- [RECORDED INFORMATION]:
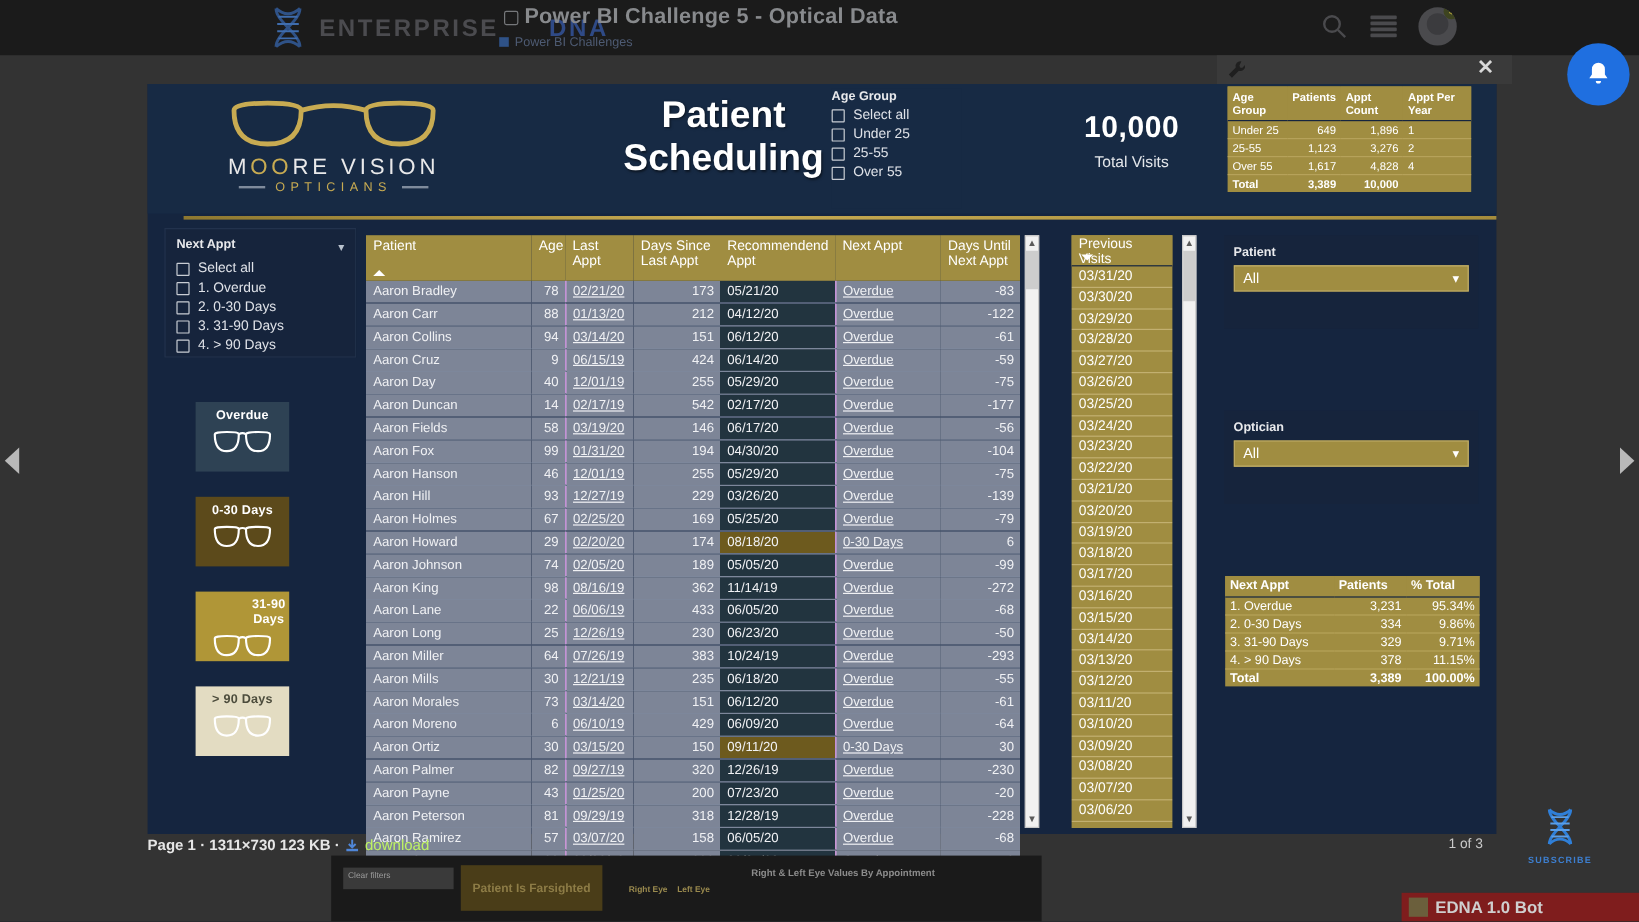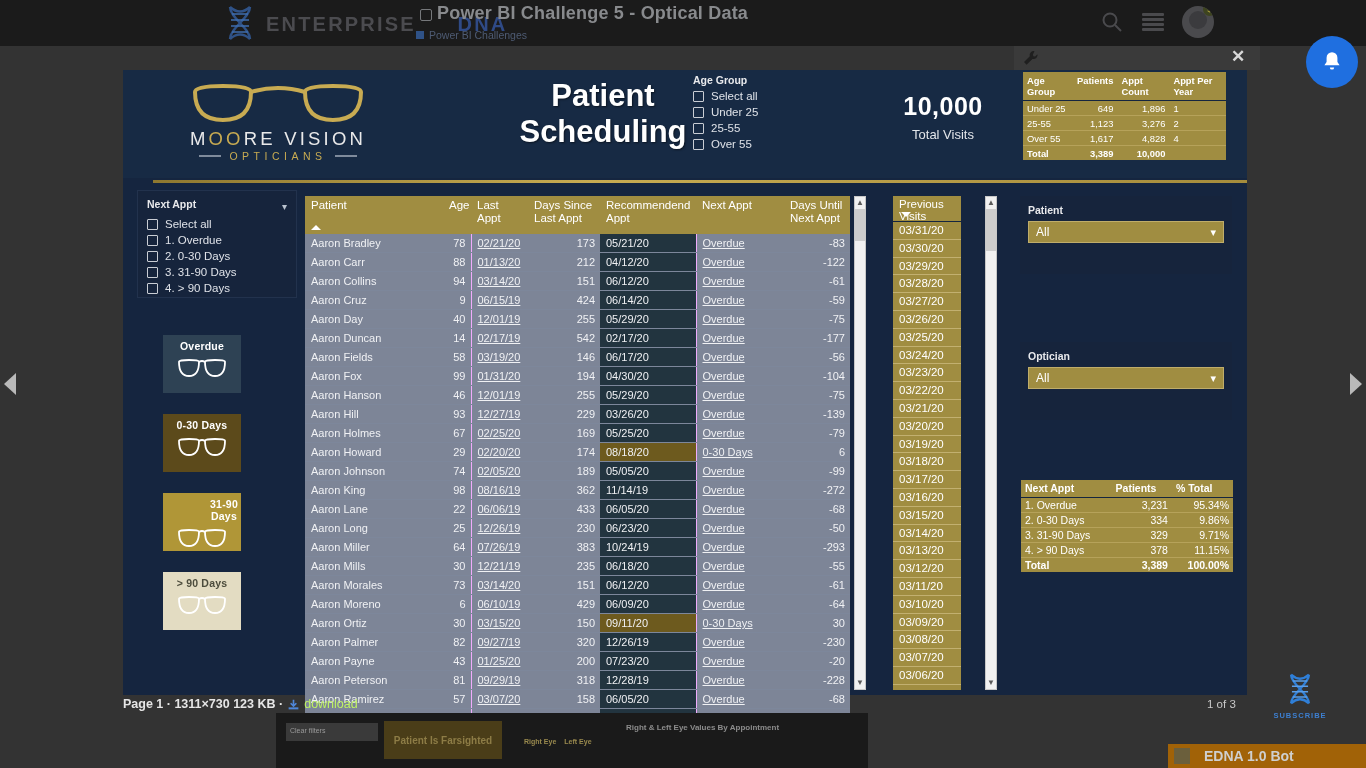--- a/index.html
+++ b/index.html
@@ -125,21 +125,21 @@
                border-left: 5px solid transparent; border-right: 5px solid transparent;
                border-bottom: 5px solid #ffffff; }
 
   
   .vsb { position: absolute; width: 12px; background: #f1f1f1; border: 1px solid #c8c8c8; }
   .vsb .arrow { width: 100%; height: 12px; color: #5a5a5a; font-size: 8px; text-align: center;
                 line-height: 12px; }
   .vsb .thumb { position: absolute; left: 0; width: 100%; background: #cdcdcd; }
 
   
-  .pv { position: absolute; left: 770px; top: 126px; width: 68px; height: 494px;
+  .pv { position: absolute; left: 770px; top: 126px; width: 84px; height: 494px;
         background: #a08d41; }
   .pv-hdr { height: 26px; background: #a08d41; color: #ffffff; font-size: 11.5px; font-weight: 500;
             padding: 2px 6px; border-bottom: 1.5px solid #15253f; position: relative;}
   .pv-caret { position:absolute; left: 8px; top: 16px; width: 0; height: 0;
               border-left: 5px solid transparent; border-right: 5px solid transparent;
               border-top: 5px solid #ffffff; }
   .pv-list { height: 468px; overflow: hidden; }
   .pv-item { font-size: 11.5px; color: #ffffff; padding: 0 6px; height: 17.8px; line-height: 17px;
              border-bottom: 1px solid #c2b070; }
 
@@ -173,21 +173,21 @@
   .th-search { position: absolute; left: 10px; top: 10px; width: 92px; height: 18px;
                background: #3a3a3a; font-size: 7px; color: #9a9a9a; padding: 4px; }
   .th-card { position: absolute; left: 108px; top: 8px; width: 118px; height: 38px;
              background: #4a3d18; color: #8d7c46; font-size: 10px; font-weight: bold;
              display:flex; align-items:center; justify-content:center; }
   .th-title { position: absolute; left: 330px; top: 10px; font-size: 8px; color: #8c8c8c;
               font-weight: bold; padding-left: 20px; }
   .th-leg { position: absolute; left: 248px; top: 25px; font-size: 7px; color: #9a8a4e;
             font-weight: bold; display:flex; gap: 8px; }
   .botbar { position: absolute; left: 1168px; top: 744px; width: 198px; height: 24px;
-            background: #a16207; display: flex; align-items: center; gap: 14px; padding: 0 6px; }
+            background: #7f1d1d; display: flex; align-items: center; gap: 6px; padding: 0 6px; }
   .botbar .ava { width: 16px; height: 16px; background: #6b5f3c; }
   .botbar .nm { font-size: 14px; font-weight: bold; color: #cfcfcf; }
 </style>
 </head>
 <body>
 
 <div id="page">
 
   <div class="sitenav">
     <svg class="dna-logo" viewBox="0 0 36 38">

- [WORK REQUEST]:
Write out, word for word, the line containing "16px; height: 16px;" and every line after it to the end of the data above.

- [EXERCISE RESULT]:
   .botbar .ava { width: 16px; height: 16px; background: #6b5f3c; }
   .botbar .nm { font-size: 14px; font-weight: bold; color: #cfcfcf; }
 </style>
 </head>
 <body>
 
 <div id="page">
 
   <div class="sitenav">
     <svg class="dna-logo" viewBox="0 0 36 38">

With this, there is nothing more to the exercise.